++++ Task input

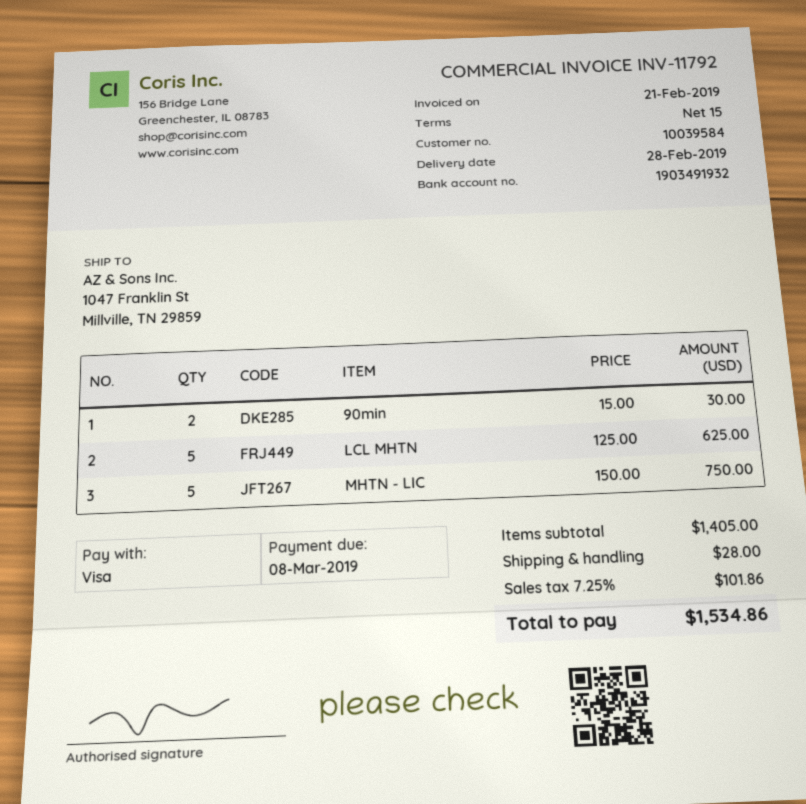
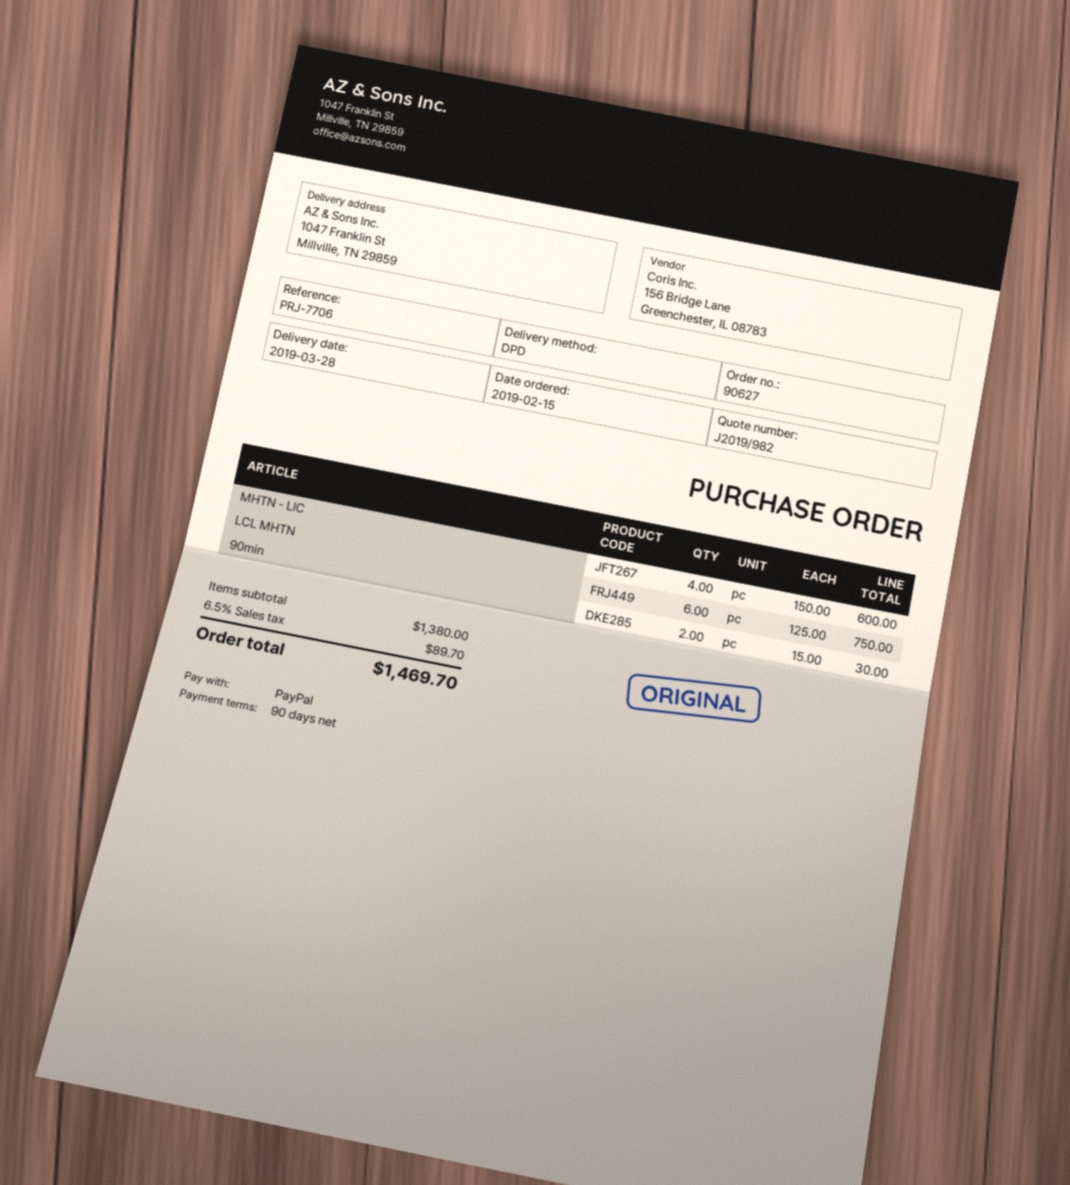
delivery date: 2019-02-28 -> 2019-03-28
payment terms: 15 days -> 90 days
payment method: Visa -> PayPal
LCL MHTN: 5 x 125.00 = 625.00 -> 6 x 125.00 = 750.00
MHTN - LIC: 5 x 150.00 = 750.00 -> 4 x 150.00 = 600.00
subtotal: 1405.00 -> 1380.00
shipping: 28.00 -> none
tax: 7.25% = 101.86 -> 6.5% = 89.70
total: 1534.86 -> 1469.70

++++++++

### The problem
Where does the word "payment" occur in the records? Return every line that holds it.

### Output for this task
payment terms: 15 days -> 90 days
payment method: Visa -> PayPal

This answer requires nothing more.